Heutzutage reicht es, dass ein einigermaßen bekannter Musiker sein Smartphone zückt, um millionenfache Aufmerksamkeit zu provozieren, eine Welle der Empörung loszutreten, ein Hotel in Misskredit zu bringen und nicht zuletzt einen Mitarbeiter dieses Hotels in Gefahr und ihm psychische Probleme. Obendrein lässt sich so einfach noch eine Debatte über bedenkenswerte soziale Entwicklungen in Gang zu setzen. Die Rede ist von Gil Ofarim, der nun vor dem Leipziger Landgericht gestanden hat, am 4. Oktober 2021 in einem Instagram-Video fälschlicherweise behauptet zu haben, von jenem Hotelmitarbeiter antisemitisch beleidigt worden zu sein.

Andreas Wilkens

kommt aus den Kulturwissenschaften, wurde frühzeitig in seinem Studium mit Computern konfrontiert – als Arbeitsmittel und Verdienstmöglichkeit. Er kümmert sich im Newsroom von heise online um die Nachrichten aus der IT-Welt.

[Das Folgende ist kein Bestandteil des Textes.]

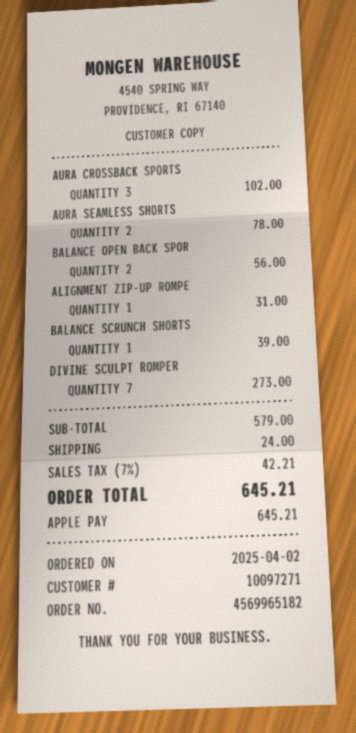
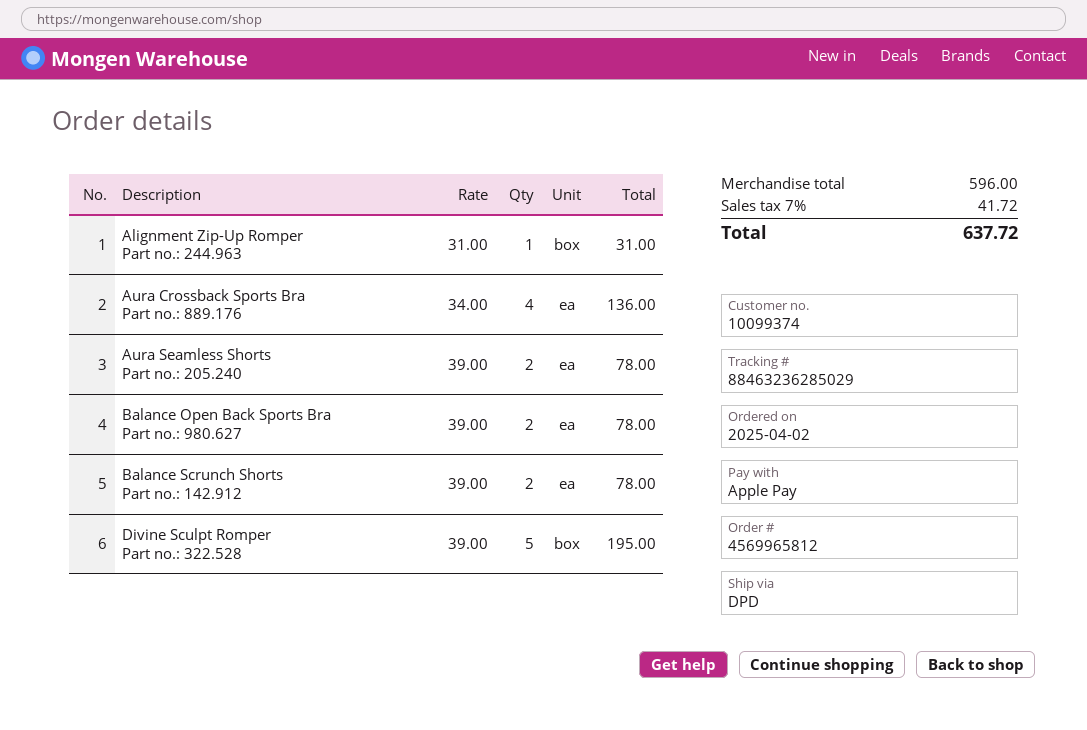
order number: 4569965182 -> 4569965812
customer number: 10097271 -> 10099374
AURA CROSSBACK SPORTS: 3 for 102.00 -> 4 for 136.00
BALANCE OPEN BACK SPOR: 2 for 56.00 -> 2 for 78.00
BALANCE SCRUNCH SHORTS: 1 for 39.00 -> 2 for 78.00
DIVINE SCULPT ROMPER: 7 for 273.00 -> 5 for 195.00
subtotal: 579.00 -> 596.00
shipping: 24.00 -> none
tax: 7% = 42.21 -> 7% = 41.72
total: 645.21 -> 637.72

Es ist heutzutage normal, dass Menschen ohne großen Aufwand auf einen Schlag ein großes Publikum erreichen können. Das gilt nicht nur für Prominente aus der Kulturindustrie, das gilt potenziell für jeden Menschen, der ein Smartphone und einen Account in einem Social Network besitzt. Das ist gut zu sehen an all den vielen Menschen, die gerne andere influenzen und damit einen Haufen Geld verdienen wollen. Die Technik macht es seit einigen Jahren möglich.

An dem Fall Ofarim zeigt sich nicht das erste Mal, wie schnell und ungefiltert Falschinformationen das Internet durchdringen können. Donald Trump hat sich so zum US-Präsidenten hochgelogen und schon länger versuchen Trollfabriken im Auftrag von Despoten, ihre Desinformationen unter die Menschen zu bringen. Wenn das erste Opfer in einem Krieg die Wahrheit ist, dann befinden wir uns schon seit Jahren in einem Krieg, den um die Deutungshoheit. Die Politik versucht das ihr Mögliche, um dem Einhalt zu gebieten, zum Beispiel auf EU-Ebene mit dem Digital Services Act (DSA).

Ein solches Gesetz wäre im Fall Ofarim reichlich überdimensioniert, da würde eine Kanone auf einen Spatzen gerichtet. Es hätte damals im Oktober 2021 gereicht, wenn er ein paar Mal durchgeatmet und sein Smartphone in der Tasche gelassen hätte und wenn er dann doch noch im Brass gewesen wäre, diesen telefonisch bei einem Freund abgeladen hätte. Ofarim war es aber offensichtlich gewohnt, sich auf Instagram darzustellen und hat anscheinend spontan den Weg gewählt, der ihm am nächsten lag. Damit wird er nicht allein stehen.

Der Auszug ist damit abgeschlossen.